You can if you take the reading at the start and the finish. If you just look at the end, you have nothing to subtract from. But, even if you do that, that scale isn't as accurate as using your SG readings. At least on my hydrometer it isn't.
 
You can if you take the reading at the start and the finish. If you just look at the end, you have nothing to subtract from. But, even if you do that, that scale isn't as accurate as using your SG readings. At least on my hydrometer it isn't.

But you would have the same problem if you didn't take a reading at the start using the SG scale. As far as accuracy, if I get to within .5 of the ABV I am happy. But for me it is just for casual consumption not a product I need to duplicate every time. I use the alcohol scale all the time now, gives me what I need to know without conversions. Oh I don't do specific recipies either, just create a new brew just about every time so I am setting the SG/FG. I am very basic in my brewing.

I use the SG scale for my aquarium.....but different hydrometer! :D
 
But you would have the same problem if you didn't take a reading at the start using the SG scale. As far as accuracy, if I get to within .5 of the ABV I am happy. But for me it is just for casual consumption not a product I need to duplicate every time. I use the alcohol scale all the time now, gives me what I need to know without conversions.

I use the SG scale for my aquarium.....but different hydrometer! :D

Yeah, but I'm taking SG readings anyway at the start and finish.
 
Thanks all for the responses, and yes I was only taking readings after fermentation.

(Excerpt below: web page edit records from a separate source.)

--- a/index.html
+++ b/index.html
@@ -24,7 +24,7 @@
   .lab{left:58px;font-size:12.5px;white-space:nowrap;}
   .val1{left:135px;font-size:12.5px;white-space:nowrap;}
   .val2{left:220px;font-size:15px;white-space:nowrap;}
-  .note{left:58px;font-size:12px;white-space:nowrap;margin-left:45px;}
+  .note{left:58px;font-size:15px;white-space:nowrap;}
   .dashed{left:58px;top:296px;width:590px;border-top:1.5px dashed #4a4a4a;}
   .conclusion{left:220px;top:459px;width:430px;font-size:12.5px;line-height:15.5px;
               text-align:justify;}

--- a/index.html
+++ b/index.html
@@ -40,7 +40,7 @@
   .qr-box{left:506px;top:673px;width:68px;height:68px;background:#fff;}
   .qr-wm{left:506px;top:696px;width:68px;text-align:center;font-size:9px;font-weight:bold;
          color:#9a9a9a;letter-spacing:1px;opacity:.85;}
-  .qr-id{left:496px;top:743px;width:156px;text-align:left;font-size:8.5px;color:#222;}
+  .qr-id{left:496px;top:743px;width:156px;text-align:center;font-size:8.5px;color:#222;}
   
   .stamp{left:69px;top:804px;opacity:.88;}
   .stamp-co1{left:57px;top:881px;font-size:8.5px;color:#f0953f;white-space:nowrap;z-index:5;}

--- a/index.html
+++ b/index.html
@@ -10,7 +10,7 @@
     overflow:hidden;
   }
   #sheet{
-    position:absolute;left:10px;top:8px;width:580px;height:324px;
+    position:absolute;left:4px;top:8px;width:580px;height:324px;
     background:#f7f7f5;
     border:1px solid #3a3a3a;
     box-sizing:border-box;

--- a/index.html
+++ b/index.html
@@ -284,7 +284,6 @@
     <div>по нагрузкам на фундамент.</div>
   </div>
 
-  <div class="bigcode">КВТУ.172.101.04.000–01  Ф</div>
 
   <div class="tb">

I guess I thought it would still give me the same result. Although even if I was reading it off, my first batch still had a watery taste to it. But I'm going to be bottling my IPA this week so we'll se how that turns out.
 
Without an OG reading you could estimate the ABV using the FG and the attenuation of the yeast, no?

I made a Mirror Pond Pale ale the was pretty watery out of the fermenter but filled out nicely with time.
 
That assumes 100% fermentability.

Since almost nothing is 100% fermentable could you not use the average percentage of fermentability?

For example, if LME was used and it was 70% fermentable and the yeast had 75% attenuation and the FG was 1.010 wouldn't those numbers give you a reasonable guess?
 
Since almost nothing is 100% fermentable could you not use the average percentage of fermentability?

For example, if LME was used and it was 70% fermentable and the yeast had 75% attenuation and the FG was 1.010 wouldn't those numbers give you a reasonable guess?

Yeah. I misread the post and deleted the statement.
 
My first batch had the instructions in liters and not gallons, so i got confused and ended up with six gallons of beer instead of five... I added too much water. Did you make 5 gallons?
 
I am just a noob so forgive me for stating the obvious. But are you sure that your beer fermented? I mean it's possible that the yeast was bad or somehow the yeast died prior to fermentation. How are you preparing your yeast? Did you see signs of active fermentation?
 
To the OP: if you post your recipes, someone here (such as myself) can run them through BeerTools or BeerSmith, and give you an idea of what your OG should have been and a close estimate of ABV should be.